# YOUR GOAL:
Would you restate all the data that follows, word for word?

# Change detection outputs:

● ● ●

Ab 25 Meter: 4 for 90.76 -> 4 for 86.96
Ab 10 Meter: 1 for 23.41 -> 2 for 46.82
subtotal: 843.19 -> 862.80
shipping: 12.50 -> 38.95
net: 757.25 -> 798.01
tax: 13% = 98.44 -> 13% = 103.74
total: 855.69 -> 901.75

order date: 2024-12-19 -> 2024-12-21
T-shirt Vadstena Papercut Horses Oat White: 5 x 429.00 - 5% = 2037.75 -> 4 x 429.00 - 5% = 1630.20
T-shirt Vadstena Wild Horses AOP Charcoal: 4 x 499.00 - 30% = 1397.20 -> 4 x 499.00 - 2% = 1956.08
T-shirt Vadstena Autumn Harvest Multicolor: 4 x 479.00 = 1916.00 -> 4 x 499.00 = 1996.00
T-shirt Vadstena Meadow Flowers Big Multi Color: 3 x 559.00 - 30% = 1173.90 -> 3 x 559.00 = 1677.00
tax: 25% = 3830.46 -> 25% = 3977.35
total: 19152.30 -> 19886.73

● ● ●

# RESPONSE BOX:
Ab 25 Meter: 4 for 90.76 -> 4 for 86.96
Ab 10 Meter: 1 for 23.41 -> 2 for 46.82
subtotal: 843.19 -> 862.80
shipping: 12.50 -> 38.95
net: 757.25 -> 798.01
tax: 13% = 98.44 -> 13% = 103.74
total: 855.69 -> 901.75

order date: 2024-12-19 -> 2024-12-21
T-shirt Vadstena Papercut Horses Oat White: 5 x 429.00 - 5% = 2037.75 -> 4 x 429.00 - 5% = 1630.20
T-shirt Vadstena Wild Horses AOP Charcoal: 4 x 499.00 - 30% = 1397.20 -> 4 x 499.00 - 2% = 1956.08
T-shirt Vadstena Autumn Harvest Multicolor: 4 x 479.00 = 1916.00 -> 4 x 499.00 = 1996.00
T-shirt Vadstena Meadow Flowers Big Multi Color: 3 x 559.00 - 30% = 1173.90 -> 3 x 559.00 = 1677.00
tax: 25% = 3830.46 -> 25% = 3977.35
total: 19152.30 -> 19886.73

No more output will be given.